Options passed to ak.to_parquet:
--list-to32
(bool) If True, convert Awkward lists into 32-bit Arrow lists
if they’re small enough, even if it means an extra conversion. Otherwise,
signed 32-bit ak.types.ListType maps to Arrow ListType,
signed 64-bit ak.types.ListType maps to Arrow LargeListType,
and unsigned 32-bit ak.types.ListType picks whichever Arrow type its
values fit into.
--string-to32
(bool) Same as the above for Arrow string and large_string.
--bytestring-to32
(bool) Same as the above for Arrow binary and large_binary.
--emptyarray-to
(None or dtype) If None, ak.types.UnknownType maps to Arrow’s
null type; otherwise, it is converted a given numeric dtype.
--categorical-as-dictionary
(bool) If True, ak.contents.IndexedArray and
#ak.contents.IndexedOptionArray labeled with __array__ = “categorical”
are mapped to Arrow DictionaryArray; otherwise, the projection is
evaluated before conversion (always the case without
__array__ = “categorical”).
--extensionarray
(bool) If True, this function returns extended Arrow arrays
(at all levels of nesting), which preserve metadata so that Awkward to
Arrow to Awkward preserves the array’s ak.types.Type (though not
the #ak.forms.Form).
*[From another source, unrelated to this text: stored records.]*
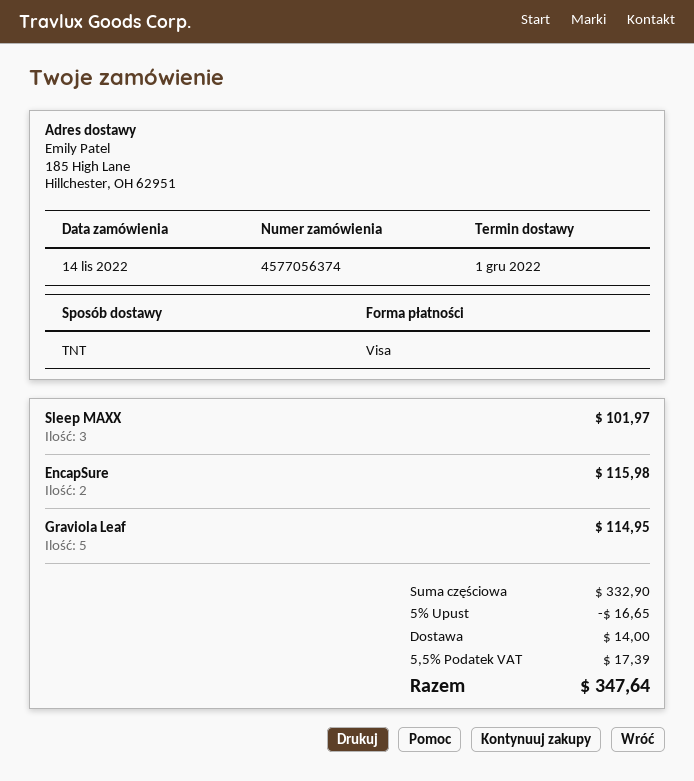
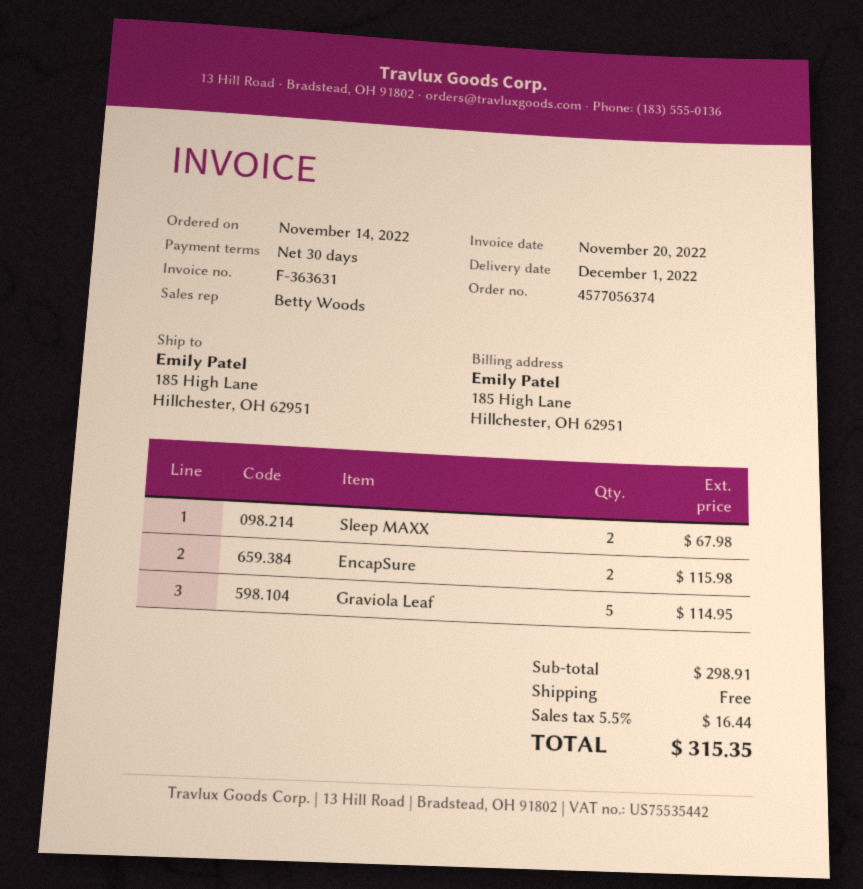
Sleep MAXX: 3 for 101.97 -> 2 for 67.98
subtotal: 332.90 -> 298.91
discount: 5% = 16.65 -> none
shipping: 14.00 -> 0.00
tax: 5.5% = 17.39 -> 5.5% = 16.44
total: 347.64 -> 315.35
If False, this function returns generic Arrow arrays
that might be needed for third-party tools that don’t recognize Arrow’s
extensions. Even with extensionarray=False, the values produced by
Arrow’s to_pylist method are the same as the values produced by Awkward’s
#ak.to_list.
--count-nulls
(bool) If True, count the number of missing values at each level
and include these in the resulting Arrow array, which makes some downstream
applications faster. If False, skip the up-front cost of counting them.
-c
or --compression
(None, str, or dict) Compression algorithm name, passed to
pyarrow.parquet.ParquetWriter.
Parquet supports {“NONE”, “SNAPPY”, “GZIP”, “BROTLI”, “LZ4”, “ZSTD”}
(where “GZIP” is also known as “zlib” or “deflate”). If a dict, the keys
are column names (the same column names that #ak.forms.Form.columns returns
and #ak.forms.Form.select_columns accepts) and the values are compression
algorithm names, to compress each column differently.
--compression-level
(None, int, or dict None) Compression level, passed to
pyarrow.parquet.ParquetWriter.
Compression levels have different meanings for different compression
algorithms: GZIP ranges from 1 to 9, but ZSTD ranges from -7 to 22, for
example. Generally, higher numbers provide slower but smaller compression.
--row-group-size
(int or None) Will be overwritten by step_size
.
--data-page-size
(None or int) Number of bytes in each data page, passed to
pyarrow.parquet.ParquetWriter.
If None, the Parquet default of 1 MiB is used.
--parquet-flavor
(None or “spark”) If None, the output Parquet file will follow
Arrow conventions; if “spark”, it will follow Spark conventions. Some
systems, such as Spark and Google BigQuery, might need Spark conventions,
while others might need Arrow conventions. Passed to
pyarrow.parquet.ParquetWriter.
as flavor.
--parquet-version
(“1.0”, “2.4”, or “2.6”) Parquet file format version.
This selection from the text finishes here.